● Salah Menyebut

43 7 0
                                    

Pukul dua siang Adam baru pulang bekerja dan selesai membersihkan diri. Sekarang ia sedang menikmati makan siangnya di dapur sembari mengecek beberapa email masuk di McBook nya. Suara televisi di ruang tamu apartemen nya terdengar hingga ke dapur, Adam sengaja tidak mematikannya karena ia tidak suka suasana terlalu sepi, meskipun begitu ia tetap penghemat listrik yang baik.

Apartemen yang Adam tempati memang tidak besar dan mewah tetapi setidaknya cukup untuk menjadi tempat tinggal sementaranya selama di Turki.

Ting… tong…

Adam menghentikan aktivitas mengaduk makanannya saat mendengar bel berbunyi, alisnya menukik sebentar, lalu ia mengambil segelas air untuk di minum sebelum pergi membuka pintu.

Assalamu’alaikum!”
Waalaikumsalam, oh Mr. Yusub?” ujar Adam saat melihat seorang kurir yang suka mengantarkan paketnya.

“Ini ada paket untuk tuan Adam, dari kampung halaman.” Katanya, ia memang sudah akrab dengan Adam.

Adam menerima kardus besar berwarna cokelat yang terbungkus rapi itu. “Wah, alhamdulillah… Terimakasih banyak Mr. Yusub, mampir dulu kedalam?”

“Ah tidak, saya masih banyak paket yang harus diantarkan, mari tuan!”

“Ya, ya silahkan.”

Adam pun kembali masuk ke dalam sambil membawa paketnya, ia taruh diatas meja ruang tamu, kemudian pergi mengambil gunting di dapur sekalian dengan McBook dan juga makanannya ia bawa ke ruang tamu.

Ia duduk diatas karpert beludru, punggungnya disandarkan pada kaki sofa. Sebenarnya Adam ingin menghabiskan makananya yang tinggal sedikit lagi, tapi fokusnya terbagi pada kardus besar itu, ia tidak sabar membukanya.
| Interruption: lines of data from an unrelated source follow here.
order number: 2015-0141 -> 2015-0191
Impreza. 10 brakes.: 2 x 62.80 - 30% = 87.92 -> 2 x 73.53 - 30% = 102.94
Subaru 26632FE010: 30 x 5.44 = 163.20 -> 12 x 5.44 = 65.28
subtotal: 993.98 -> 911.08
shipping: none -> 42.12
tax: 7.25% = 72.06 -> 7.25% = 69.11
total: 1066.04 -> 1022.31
Maka dengan begitu ia pun memutuskan untuk menggunting lem yang merekatkan kardusnya sampai bagian atas terbuka.

Adam melihat banyak makanan-makanan khas Indonesia khususnya dari Tanggerang, kiriman kali ini cukup banyak, sepertinya bukan hanya titipan dari Ibunya, tapi juga dari Haura,

Calon istrinya.

Setelah selesai makan, Adam langsung membereskan isi paketnya, ia menaruh bahan-bahan makanan untuk hari raya idul fitri yang tinggal menghitung hari lagi. Sudah hampir tiga tahun ia tidak lebaran di Indonesia, rasanya ia sangat rindu.
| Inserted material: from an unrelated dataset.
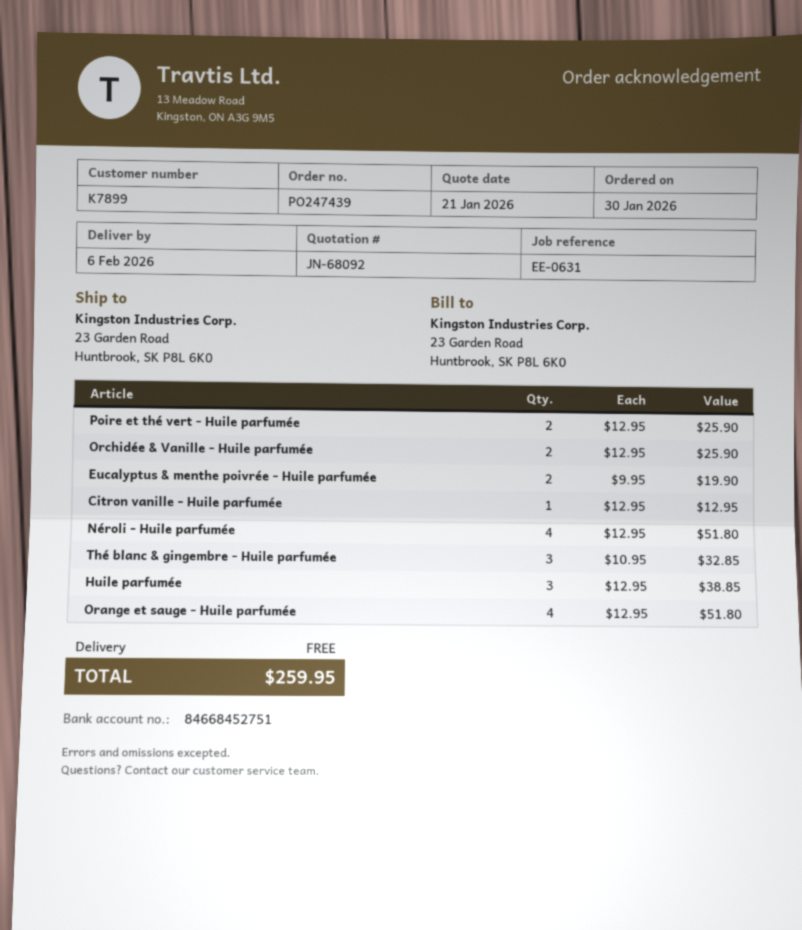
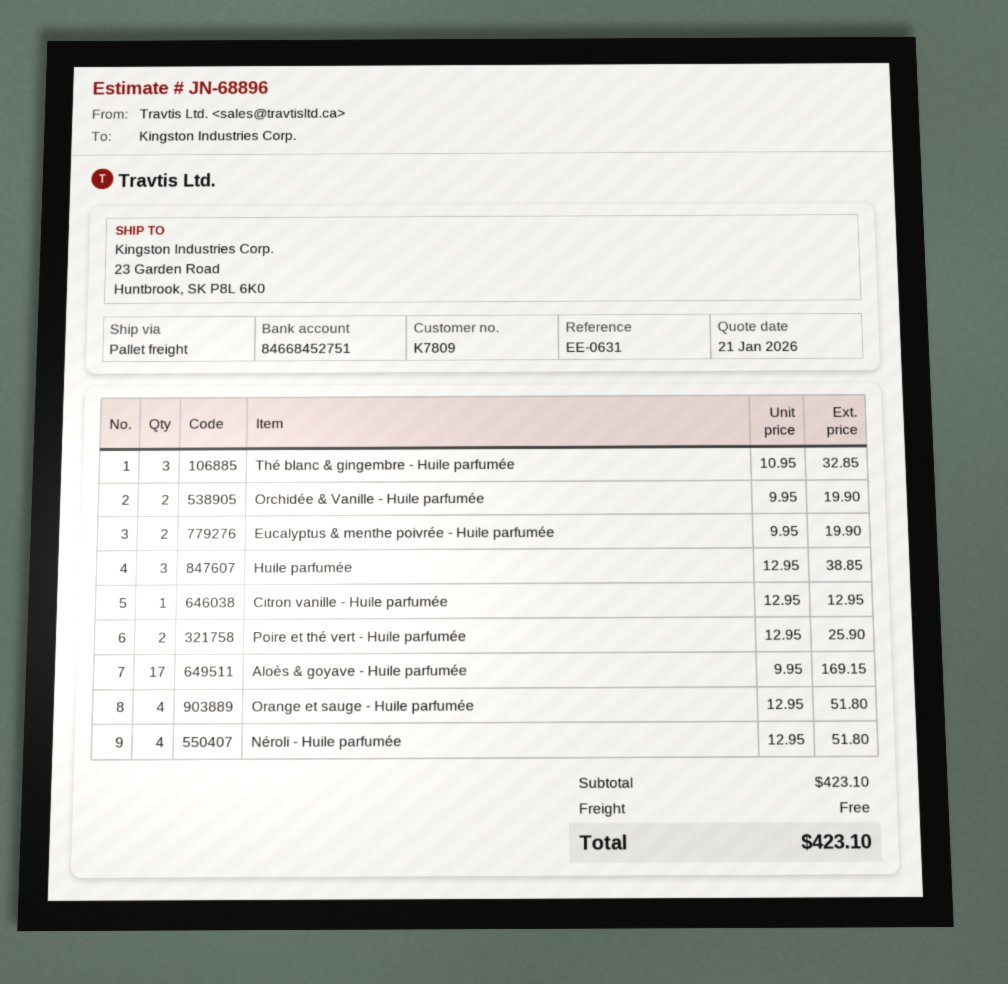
quote number: JN-68092 -> JN-68896
customer number: K7899 -> K7809
Orchidée & Vanille - Huile parfumée: 2 x 12.95 = 25.90 -> 2 x 9.95 = 19.90
Aloès & goyave - Huile parfumée: none -> 17 x 9.95 = 169.15
total: 259.95 -> 423.10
Drrt….drtt… ponselnya berbunyi, ada panggilan masuk dari Haura. Adam pun meraih ponselnya lalu menggeser tombil hijau untuk menjawab.
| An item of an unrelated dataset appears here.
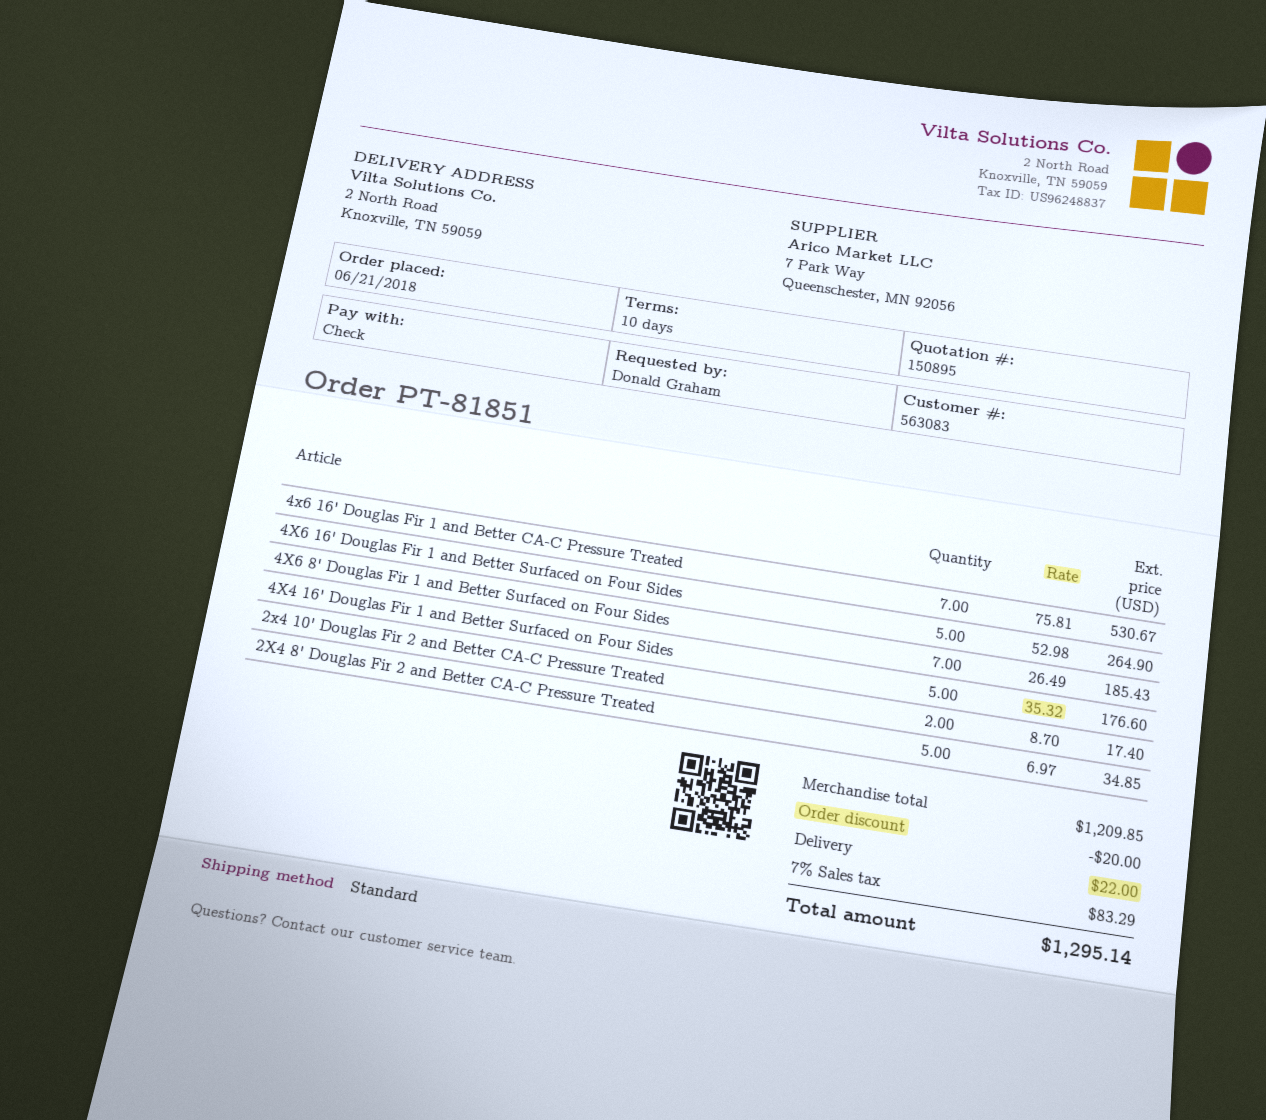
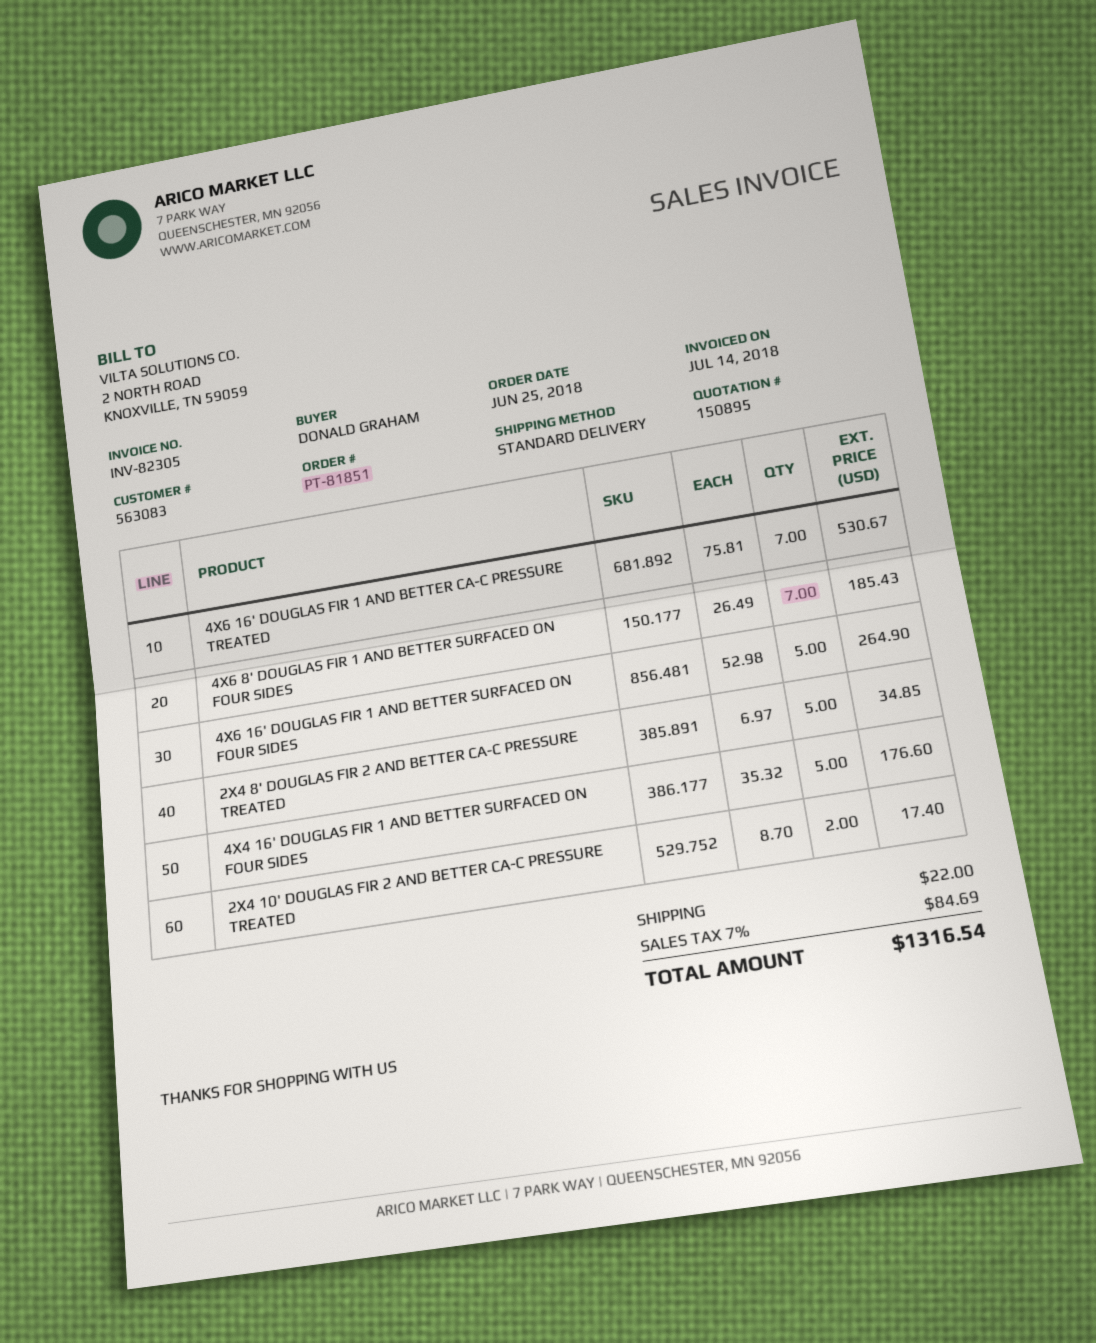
order date: 2018-06-21 -> 2018-06-25
discount: 20.00 -> none
tax: 7% = 83.29 -> 7% = 84.69
total: 1295.14 -> 1316.54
Assalamualaikum.” Suara lembut itu mengalun sampai rungu Adam. Ia sedikit merinding tiap kali mendengar suara Haura yang sangat jarang ia dengar.

Waalaikumsalam, Ra?”

Kak paketnya sudah datang? Aku mau mastiin soalnya aku cek resi nya sudah sampai di alamat apartemen kakak.

“Iya sudah kok, saya lagi beresin sekarang.” Jawab Adam dengan tangan kiri sibuk menata beberapa bungkus gula dan tepung.

“Oh ya sudah kalau begitu aku tu—”

“Sebentar, saya ingin bicara lebih lama dengan kamu!” cegah Adam, gadis itu tidak berubah selalu buru-buru kalau bicara dengannya, seolah takut tertinggal oleh sesuatu, atau… karena gugup bicara dengan Adam dan ingin segera menyudahinya. Ia memaklumi, karena Haura itu jarang berinteraksi dengan laki-laki sedekat dirinya, dan setelah di khitbah olehnya.

“I-iya kak?
Nah dengarkan? Tebakan Adam benar, Haura pasti sedang gugup. Tanpa sadar Adam terkekeh dalam hati. “Kamu kasih saya banyak bumbu buat masak apa saja?”

Oh itu, Umi kakak bilang kalau kak Adam mau buat opor ayam untuk lebaran tahun ini, jadi aku pesankan bumbu-bumbunya, kakak tinggal masak saja.